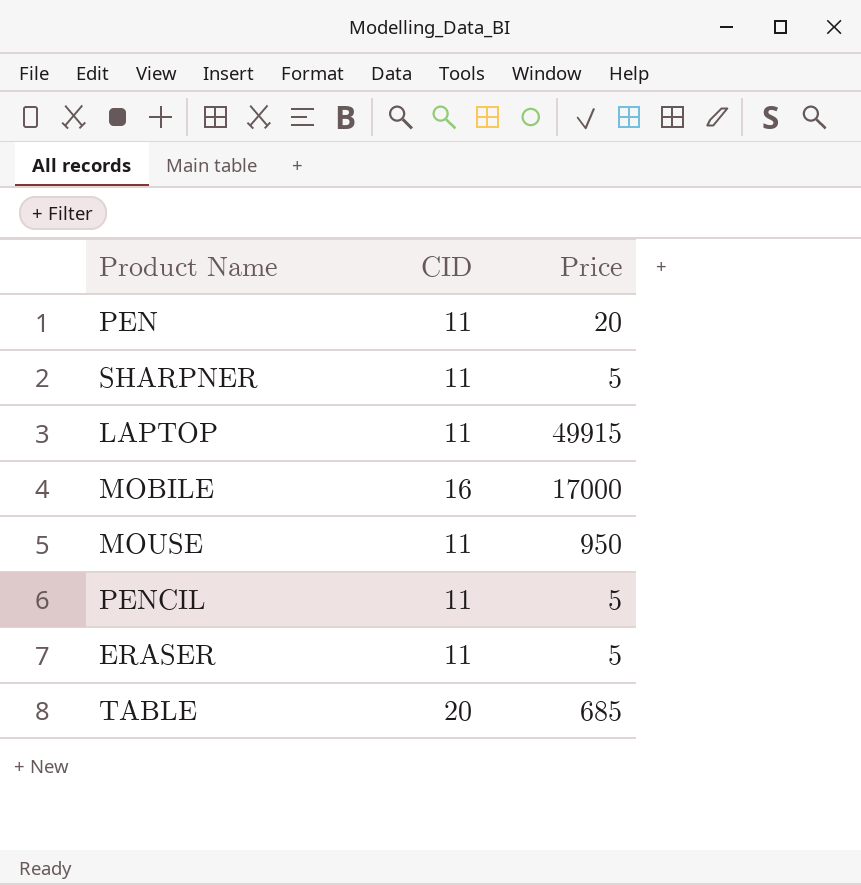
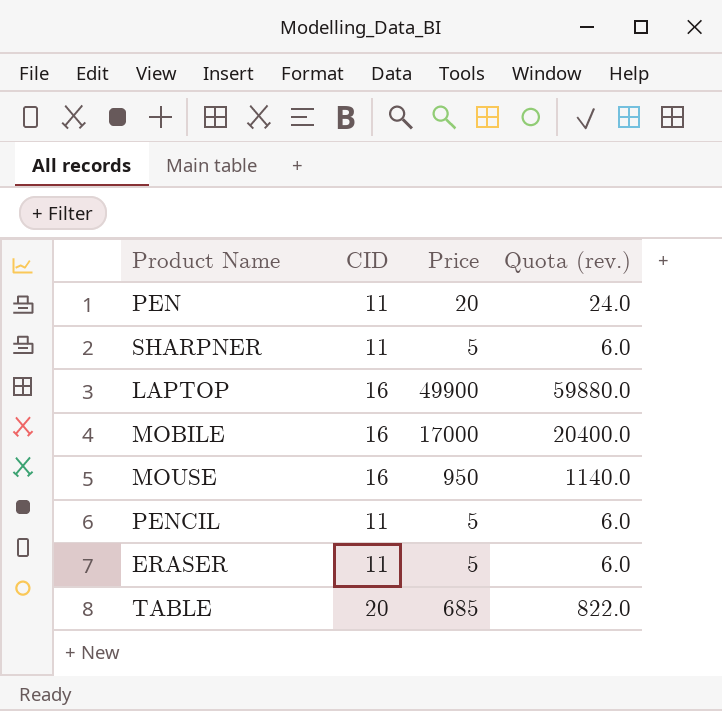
column Quota (rev.) | formula: none -> [Price] * 1.2
LAPTOP | CID: 11 -> 16
LAPTOP | Price: 49915 -> 49900
MOUSE | CID: 11 -> 16

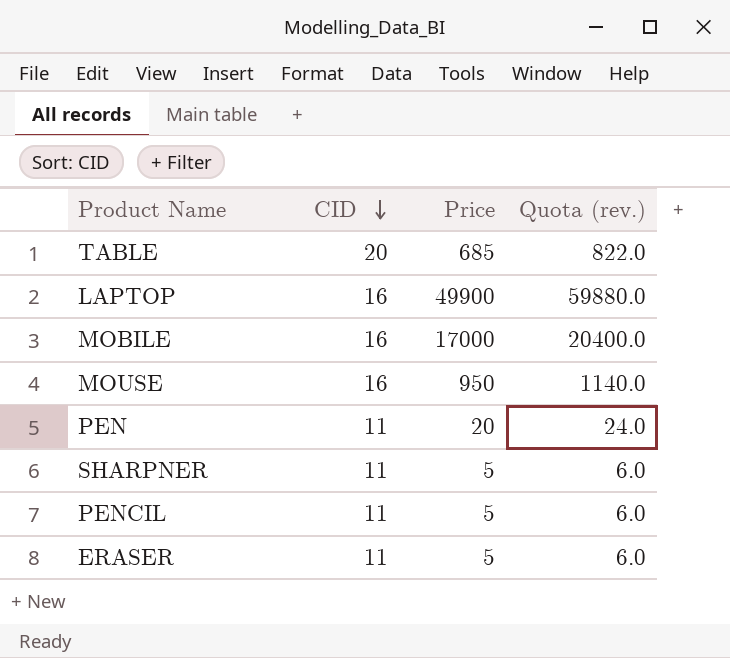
row order: none -> CID descending

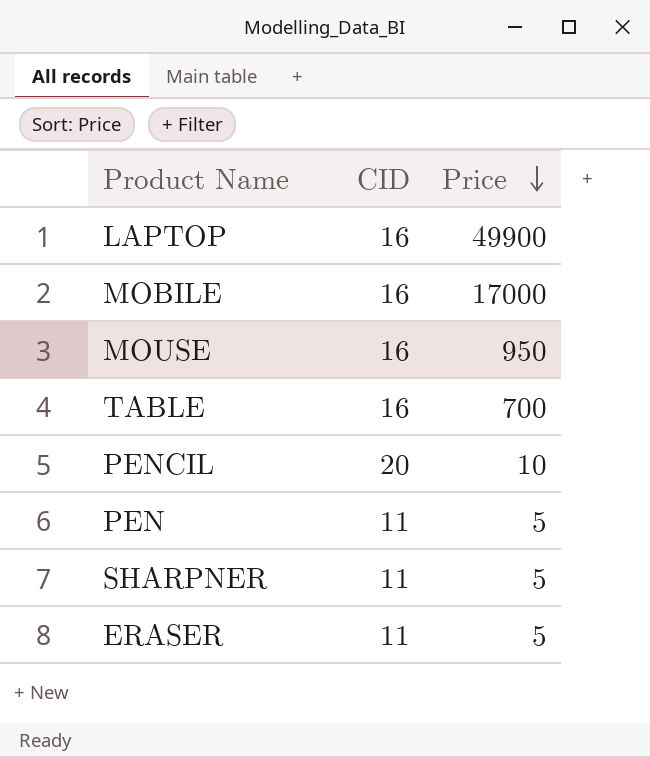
row order: CID descending -> Price descending
column Quota (rev.) | formula: [Price] * 1.2 -> none
TABLE | CID: 20 -> 16
TABLE | Price: 685 -> 700
PENCIL | CID: 11 -> 20
PENCIL | Price: 5 -> 10
PEN | Price: 20 -> 5

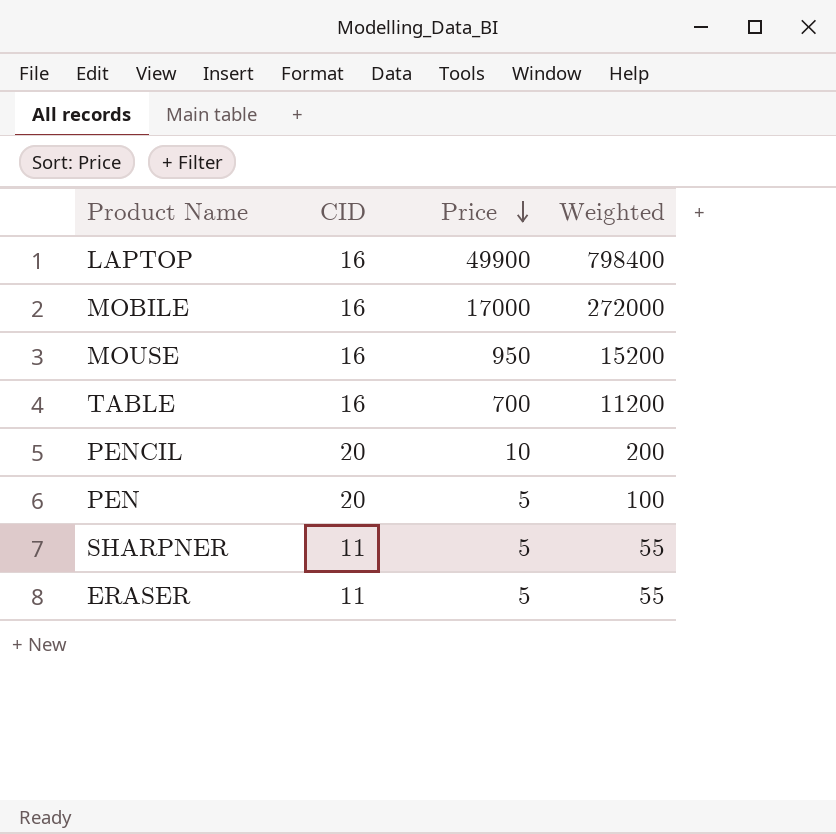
column Weighted | formula: none -> [CID] * [Price]
PEN | CID: 11 -> 20

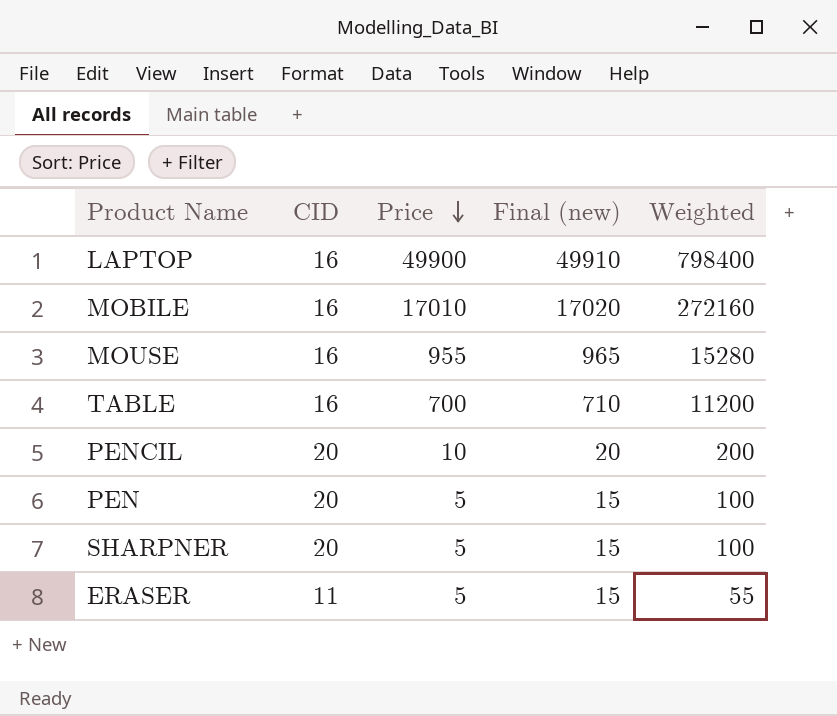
column Final (new) | formula: none -> [Price] + 10
MOBILE | Price: 17000 -> 17010
MOBILE | Weighted: 272000 -> 272160
MOUSE | Price: 950 -> 955
MOUSE | Weighted: 15200 -> 15280
SHARPNER | CID: 11 -> 20
SHARPNER | Weighted: 55 -> 100

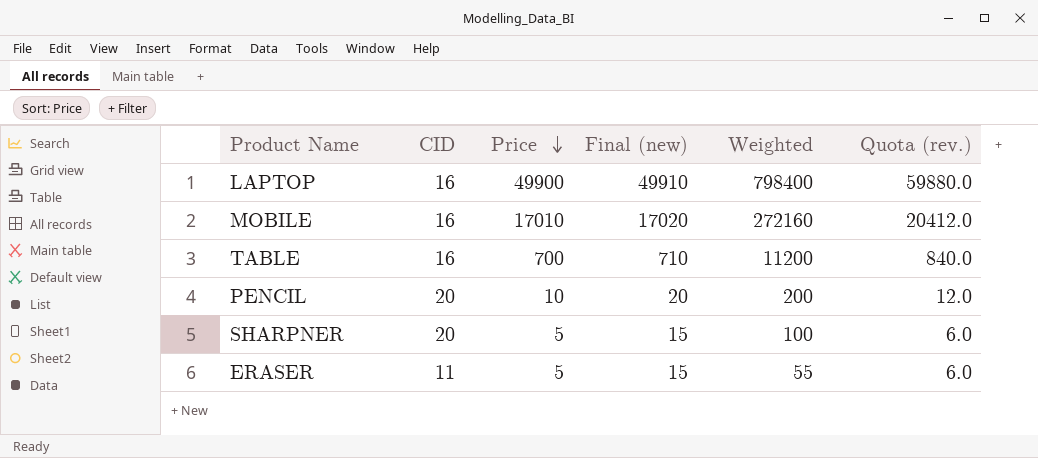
column Quota (rev.) | formula: none -> [Price] * 1.2
row MOUSE: 16 | 955 | 965 | 15280 -> none
row PEN: 20 | 5 | 15 | 100 -> none

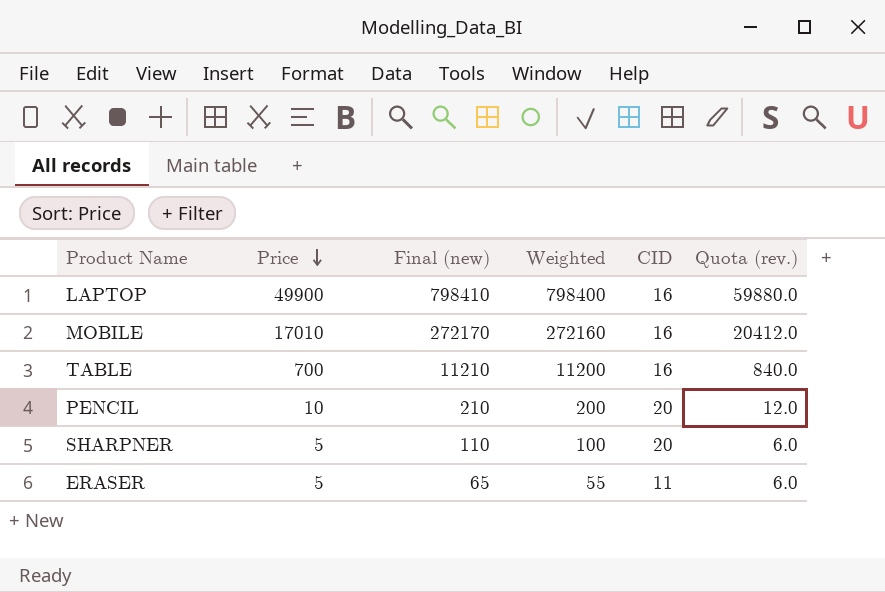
column Final (new) | formula: [Price] + 10 -> [Weighted] + 10
column CID | position: 2 -> 5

> **Work request**
Exercise for the records above: copy only the lines from the one with "PENCIL | CID: 11 -> 20" to the one with "SHARPNER | CID: 11 -> 20", both ends kept, and drop the pictures.

> **Task output**
PENCIL | CID: 11 -> 20
PENCIL | Price: 5 -> 10
PEN | Price: 20 -> 5

column Weighted | formula: none -> [CID] * [Price]
PEN | CID: 11 -> 20

column Final (new) | formula: none -> [Price] + 10
MOBILE | Price: 17000 -> 17010
MOBILE | Weighted: 272000 -> 272160
MOUSE | Price: 950 -> 955
MOUSE | Weighted: 15200 -> 15280
SHARPNER | CID: 11 -> 20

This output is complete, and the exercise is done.